*** Source data

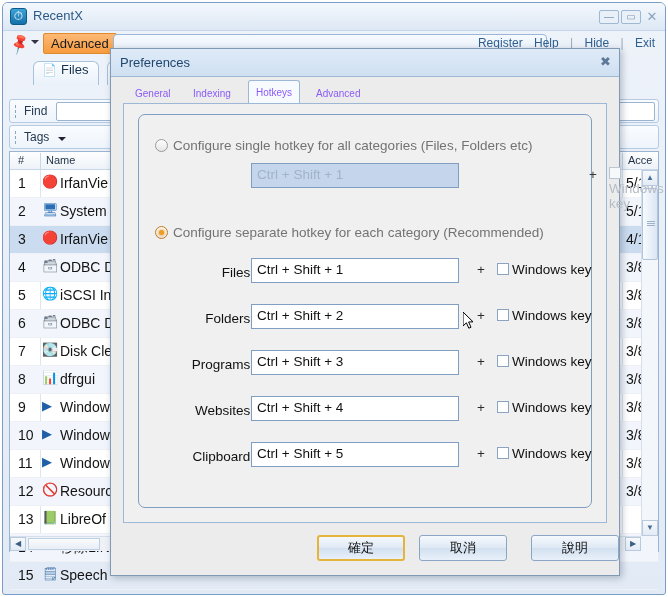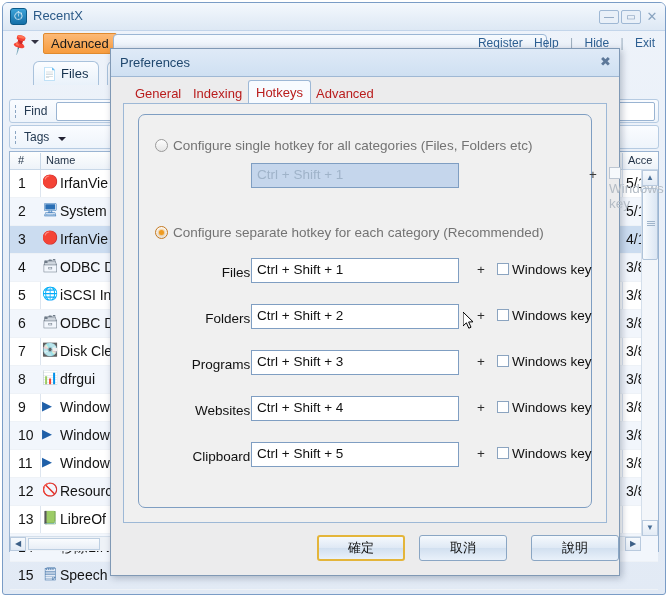--- a/index.html
+++ b/index.html
@@ -97,21 +97,21 @@
     position: absolute; left: 6px; top: 56px;
     height: 26px; right: 6px;
   }
   .apptab {
     position: absolute; top: 2px; height: 24px;
     padding: 0 10px 0 8px;
     background: linear-gradient(180deg,#fbfdff,#e9f1fa);
     border: 1px solid #a9c2dc;
     border-bottom: none;
     border-radius: 6px 6px 0 0;
-    font-size: 13px; color: #16324f; line-height: 23px;
+    font-size: 13px; color: #16324f; line-height: 16px;
   }
   .apptab .ticon { margin-right: 4px; font-size: 12px; }
   #tab-files { left: 24px; }
   #tab-folders { left: 98px; }
 
   
   #find-row {
     position: absolute; left: 6px; top: 96px; right: 6px; height: 24px;
     background: linear-gradient(180deg,#fafcff,#eef4fb);
     border: 1px solid #b6cbe2;
@@ -268,21 +268,21 @@
     position: absolute; right: 8px; top: 5px;
     font-size: 13px; color: #5d7899;
   }
   
   #prefs-tabstrip {
     position: absolute; left: 12px; top: 31px; right: 12px; height: 24px;
   }
   .ptab {
     position: absolute; top: 3px; height: 21px;
     padding: 0 7px;
-    font-size: 13px; color: #b91c1c; line-height: 20px;
+    font-size: 10px; color: #8b5cf6; line-height: 20px;
     border: 1px solid transparent;
   }
   .ptab.active {
     top: 0; height: 25px; line-height: 23px;
     background: #f7fbff;
     border: 1px solid #9db8d6;
     border-bottom-color: #f7fbff;
     border-radius: 3px 3px 0 0;
   }
   #ptab-general { left: 4px; }

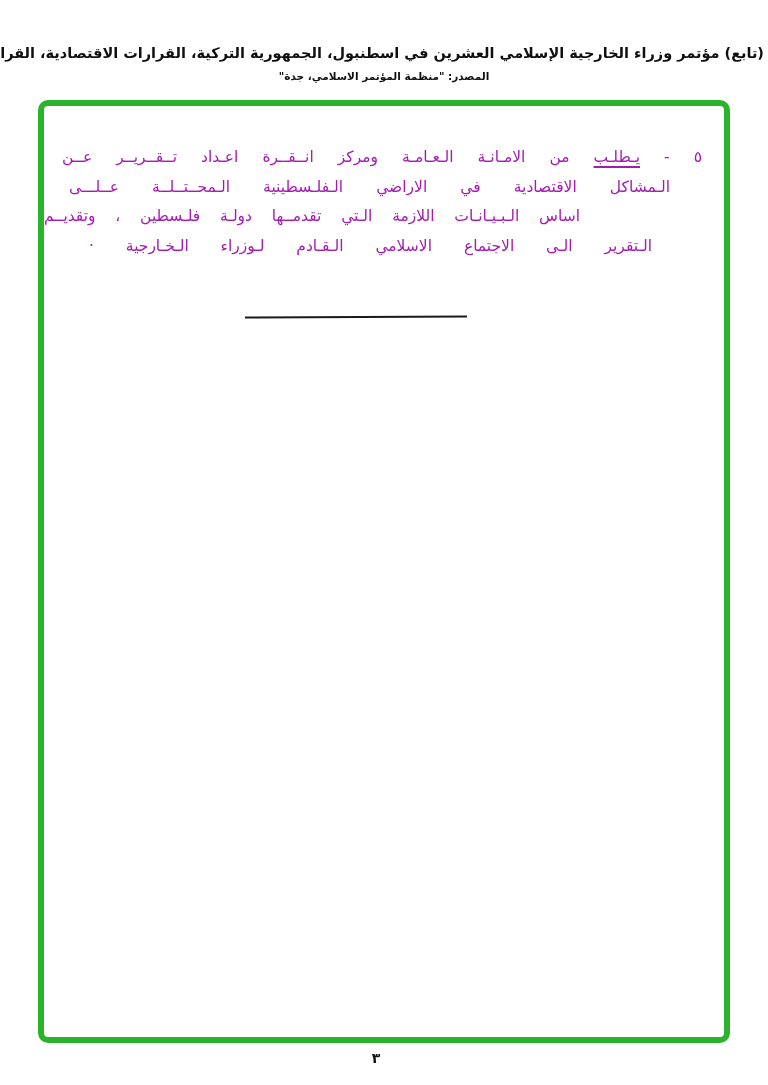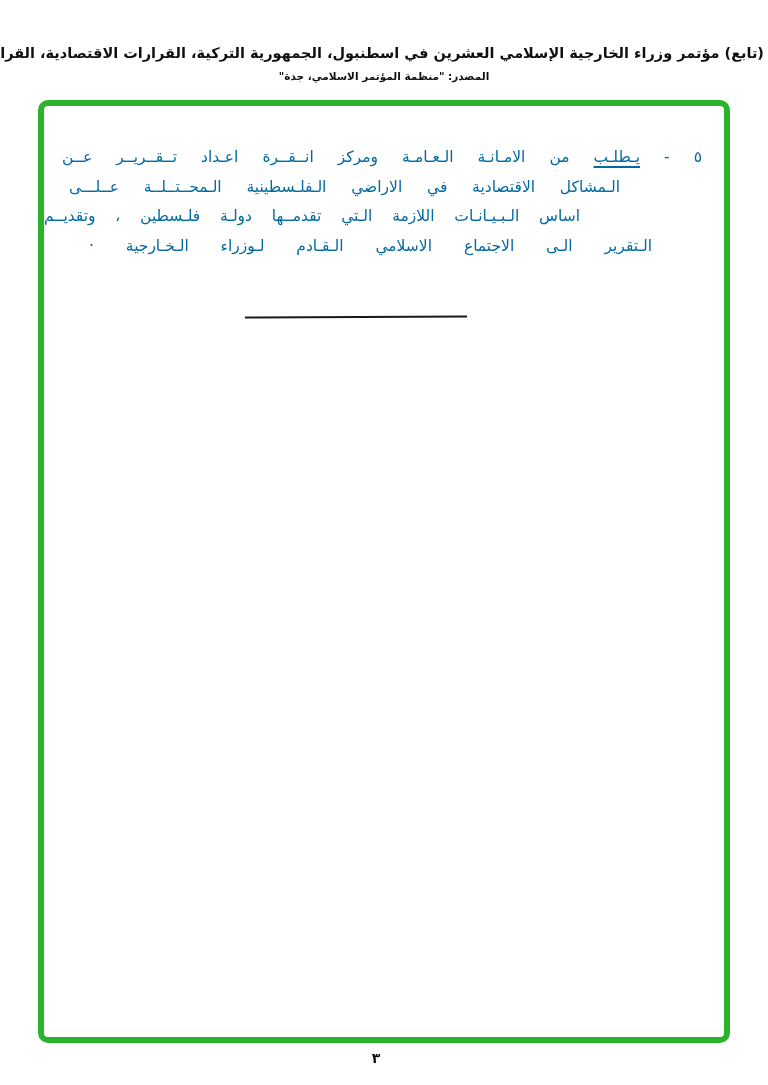--- a/index.html
+++ b/index.html
@@ -56,31 +56,31 @@
   }
 
   
   .res-text {
     position: absolute;
     left: 44px;
     top: 143px;
     width: 680px;
     direction: rtl;
     font-size: 15.5px;
-    color: #0369a1;
+    color: #a21caf;
   }
   .res-line {
     text-align: justify;
     text-align-last: justify;
     line-height: 29.5px;
     height: 29.5px;
     overflow: hidden;
   }
   .res-line.l1 { padding-right: 22px;  padding-left: 18px; }
-  .res-line.l2 { padding-right: 104px; padding-left: 25px; }
+  .res-line.l2 { padding-right: 54px; padding-left: 25px; }
   .res-line.l3 { padding-right: 144px; }
   .res-line.l4 { padding-right: 72px; padding-left: 45px; }
 
   .underlined-word {
     text-decoration: underline;
     text-underline-offset: 4px;
     text-decoration-thickness: 1.5px;
   }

******

Brief: Count every line in the listing that holds the word "decoration". Report the count and nothing else.

Reply to the task: 2